## [EXERCISE]
Return all of the data that follows precisely, leaving every image out.

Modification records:
----------

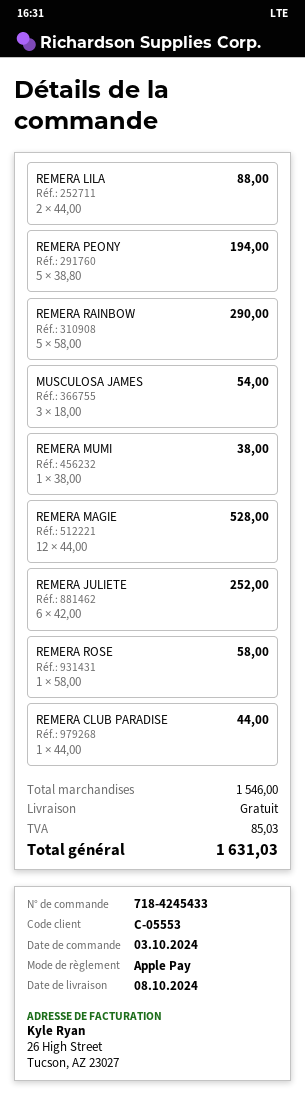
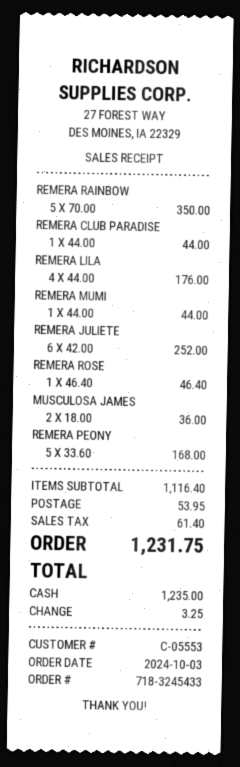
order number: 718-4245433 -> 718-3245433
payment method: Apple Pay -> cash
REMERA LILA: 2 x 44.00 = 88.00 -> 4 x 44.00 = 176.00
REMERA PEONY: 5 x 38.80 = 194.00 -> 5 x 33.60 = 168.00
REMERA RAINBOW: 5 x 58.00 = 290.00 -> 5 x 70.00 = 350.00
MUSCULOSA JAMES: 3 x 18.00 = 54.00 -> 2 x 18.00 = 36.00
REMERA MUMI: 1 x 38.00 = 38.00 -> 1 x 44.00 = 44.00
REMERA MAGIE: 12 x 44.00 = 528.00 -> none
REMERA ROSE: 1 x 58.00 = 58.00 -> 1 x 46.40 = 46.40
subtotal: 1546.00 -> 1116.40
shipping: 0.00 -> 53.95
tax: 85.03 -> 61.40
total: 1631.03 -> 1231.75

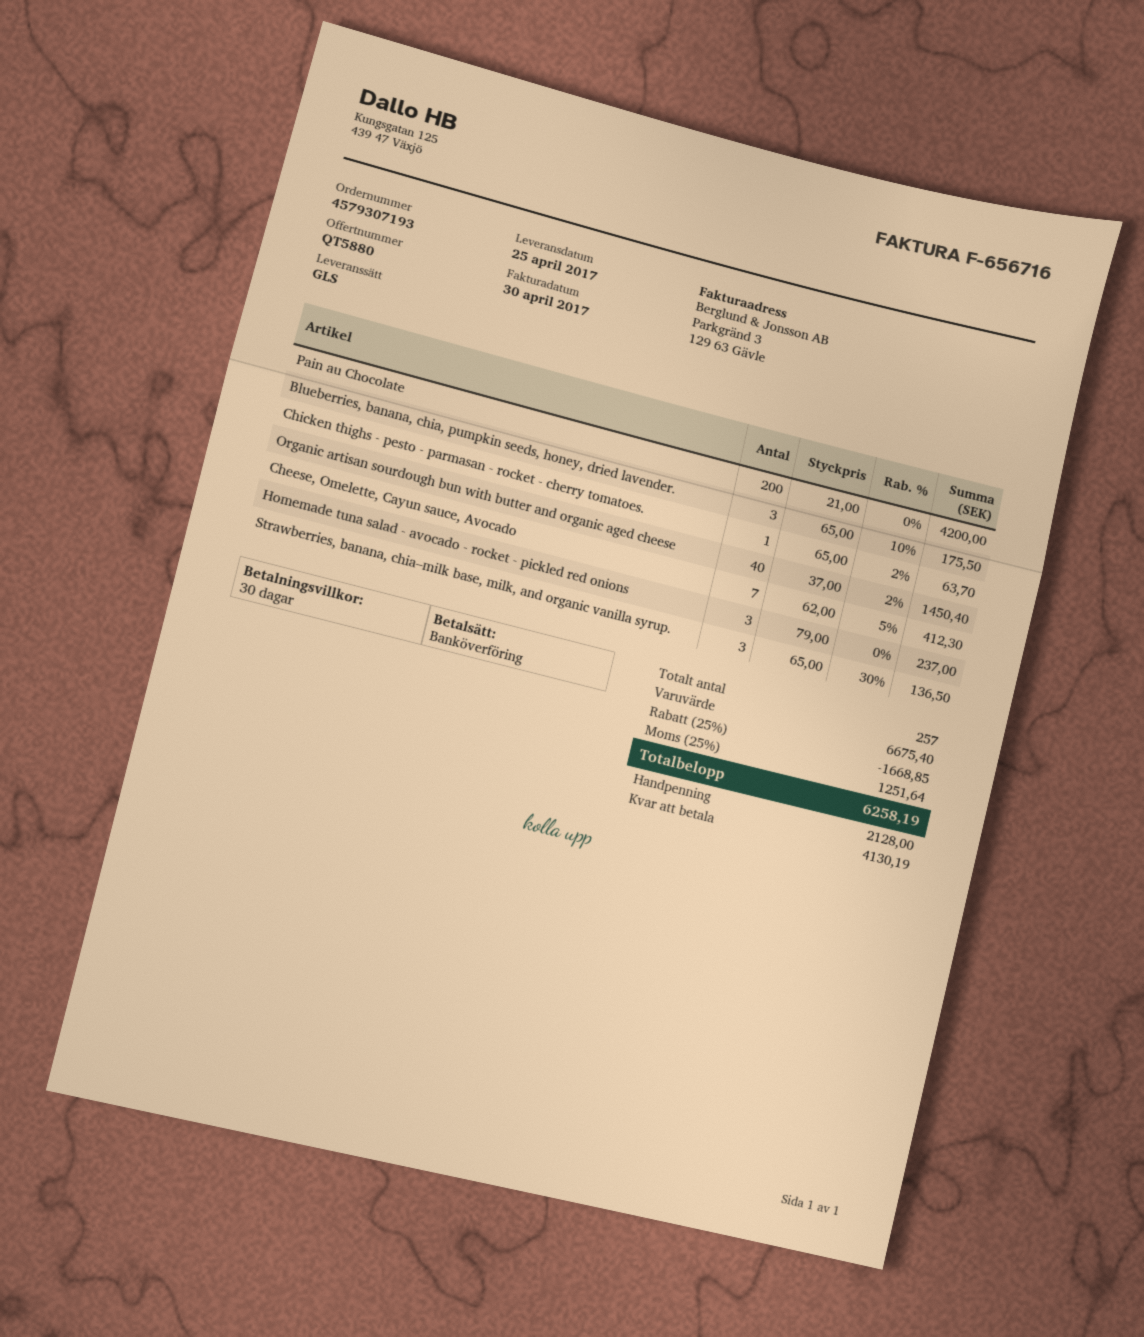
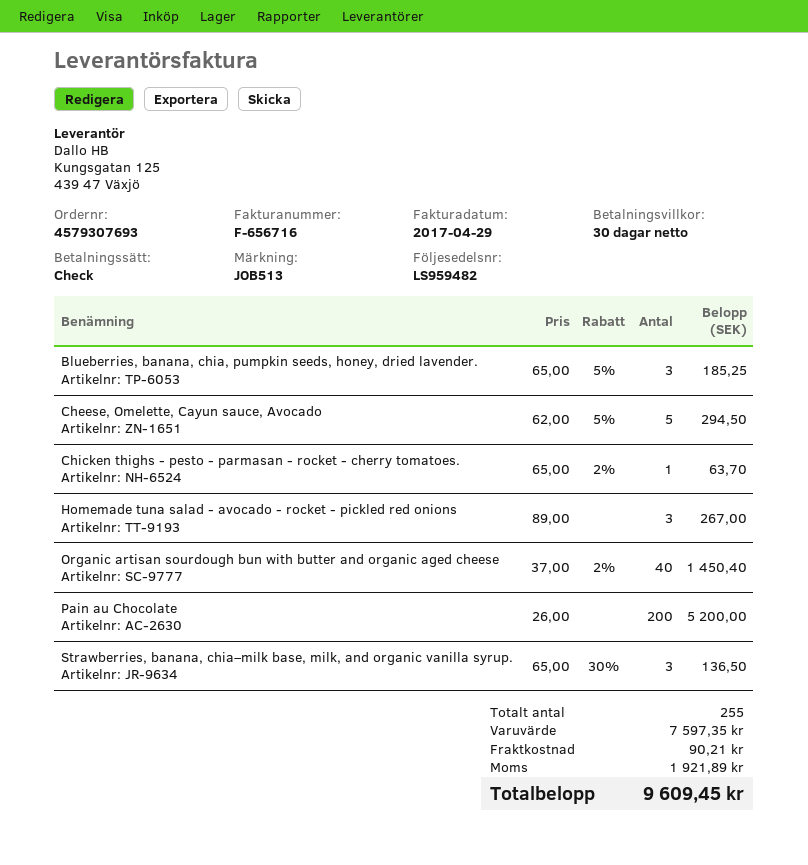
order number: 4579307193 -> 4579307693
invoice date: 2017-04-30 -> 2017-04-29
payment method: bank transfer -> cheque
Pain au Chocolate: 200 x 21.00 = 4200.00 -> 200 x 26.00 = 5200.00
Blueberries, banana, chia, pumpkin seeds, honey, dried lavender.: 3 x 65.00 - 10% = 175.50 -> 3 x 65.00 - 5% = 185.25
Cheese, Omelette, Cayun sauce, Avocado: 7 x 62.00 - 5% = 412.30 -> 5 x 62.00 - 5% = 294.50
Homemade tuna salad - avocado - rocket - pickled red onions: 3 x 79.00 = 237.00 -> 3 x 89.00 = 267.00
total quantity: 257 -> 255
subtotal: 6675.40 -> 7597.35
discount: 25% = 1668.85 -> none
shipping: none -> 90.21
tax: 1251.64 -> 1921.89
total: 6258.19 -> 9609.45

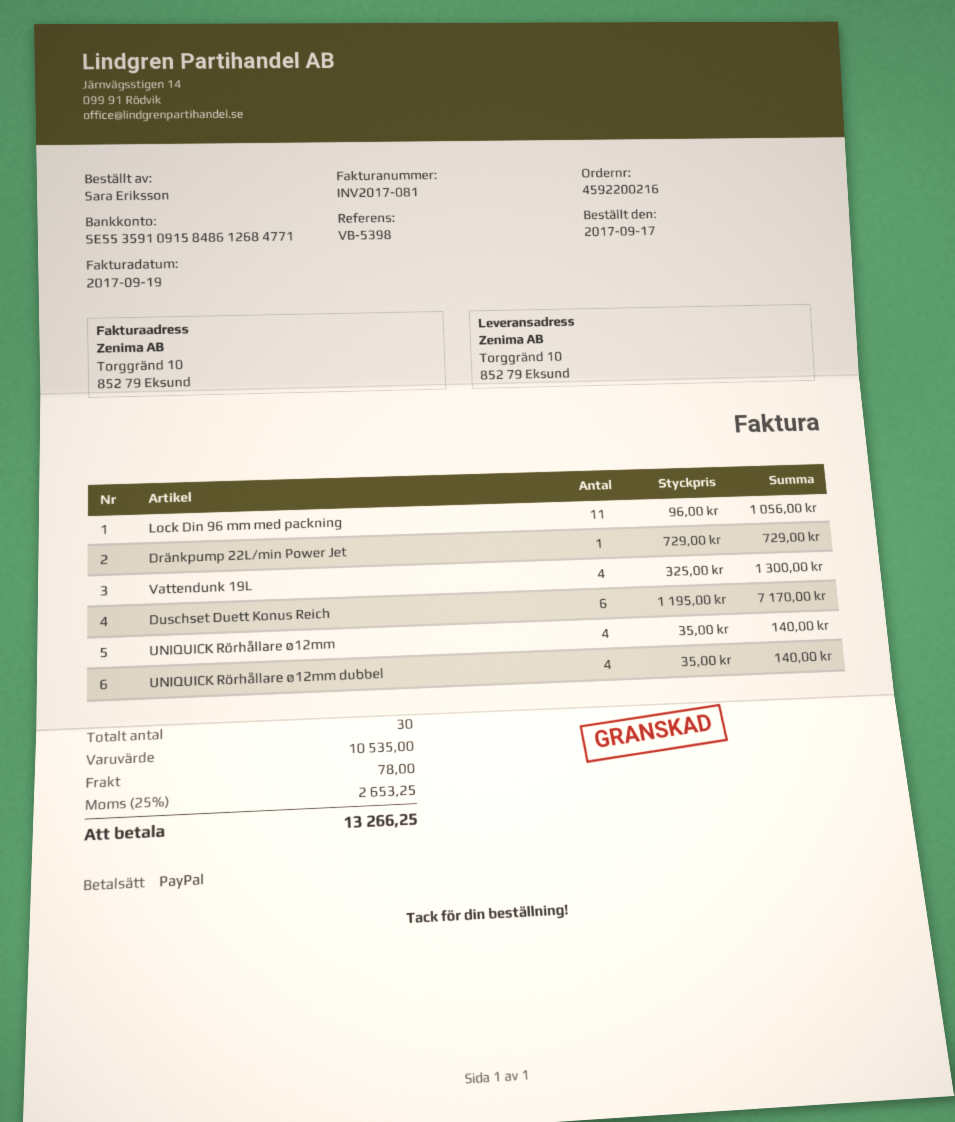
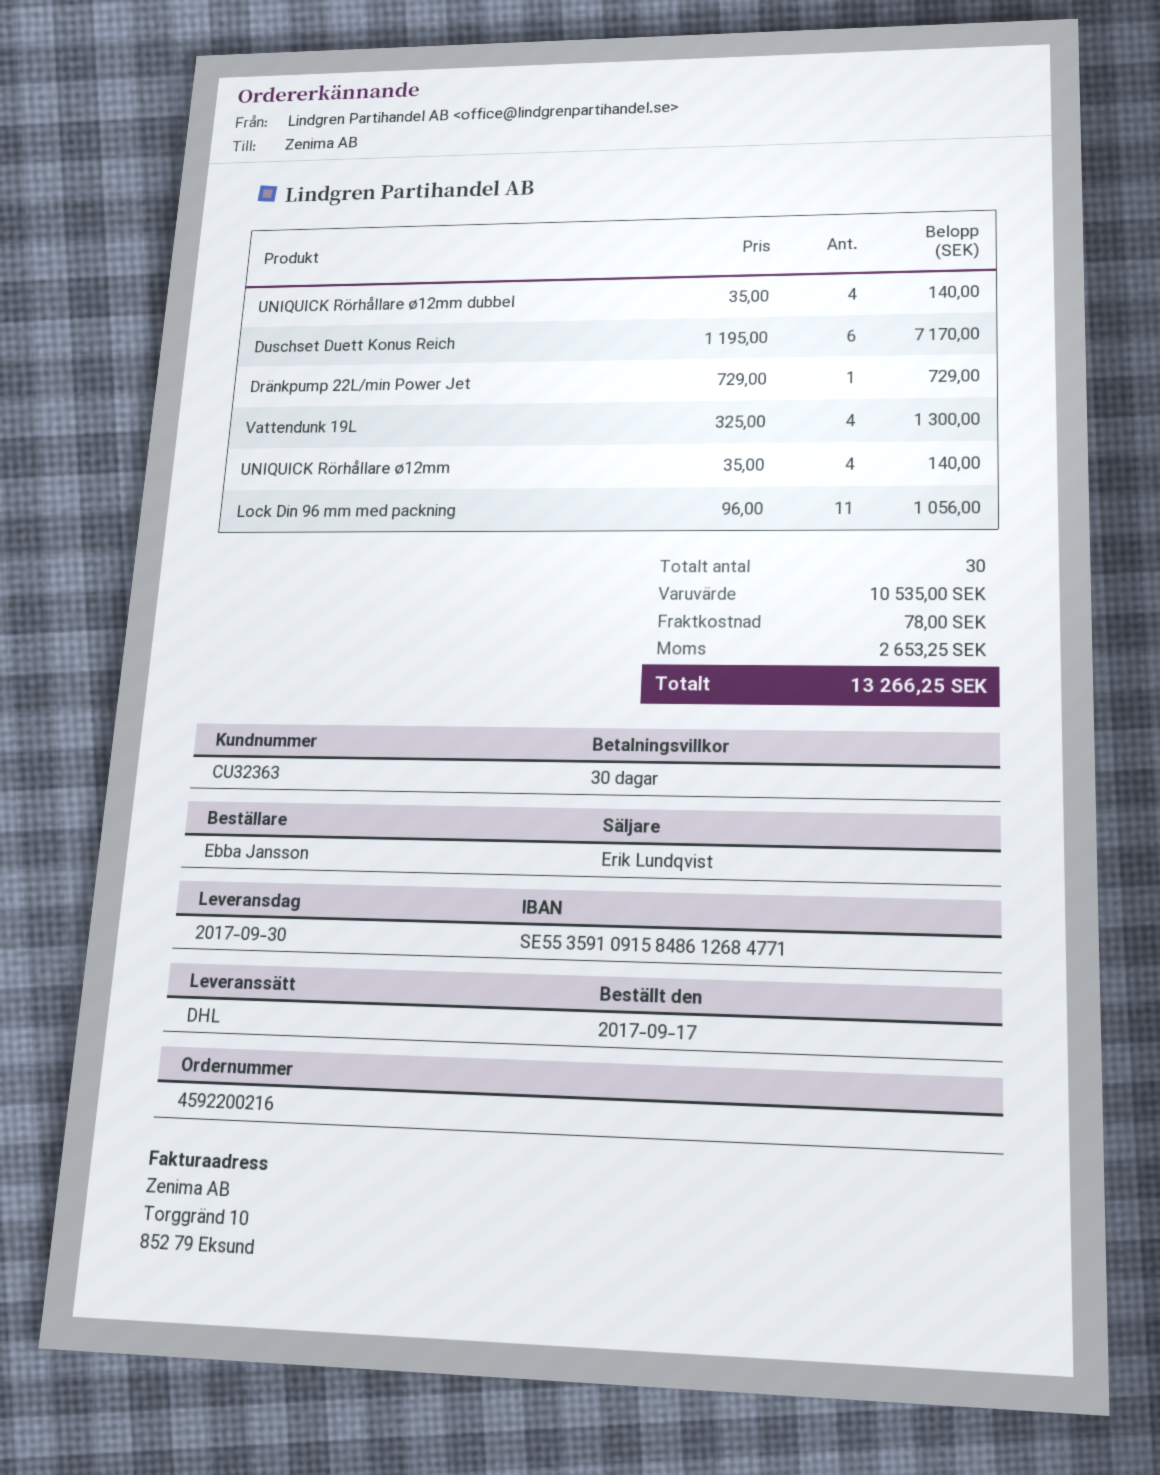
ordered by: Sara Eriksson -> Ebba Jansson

----------

## [OUTPUT BELOW]
order number: 718-4245433 -> 718-3245433
payment method: Apple Pay -> cash
REMERA LILA: 2 x 44.00 = 88.00 -> 4 x 44.00 = 176.00
REMERA PEONY: 5 x 38.80 = 194.00 -> 5 x 33.60 = 168.00
REMERA RAINBOW: 5 x 58.00 = 290.00 -> 5 x 70.00 = 350.00
MUSCULOSA JAMES: 3 x 18.00 = 54.00 -> 2 x 18.00 = 36.00
REMERA MUMI: 1 x 38.00 = 38.00 -> 1 x 44.00 = 44.00
REMERA MAGIE: 12 x 44.00 = 528.00 -> none
REMERA ROSE: 1 x 58.00 = 58.00 -> 1 x 46.40 = 46.40
subtotal: 1546.00 -> 1116.40
shipping: 0.00 -> 53.95
tax: 85.03 -> 61.40
total: 1631.03 -> 1231.75

order number: 4579307193 -> 4579307693
invoice date: 2017-04-30 -> 2017-04-29
payment method: bank transfer -> cheque
Pain au Chocolate: 200 x 21.00 = 4200.00 -> 200 x 26.00 = 5200.00
Blueberries, banana, chia, pumpkin seeds, honey, dried lavender.: 3 x 65.00 - 10% = 175.50 -> 3 x 65.00 - 5% = 185.25
Cheese, Omelette, Cayun sauce, Avocado: 7 x 62.00 - 5% = 412.30 -> 5 x 62.00 - 5% = 294.50
Homemade tuna salad - avocado - rocket - pickled red onions: 3 x 79.00 = 237.00 -> 3 x 89.00 = 267.00
total quantity: 257 -> 255
subtotal: 6675.40 -> 7597.35
discount: 25% = 1668.85 -> none
shipping: none -> 90.21
tax: 1251.64 -> 1921.89
total: 6258.19 -> 9609.45

ordered by: Sara Eriksson -> Ebba Jansson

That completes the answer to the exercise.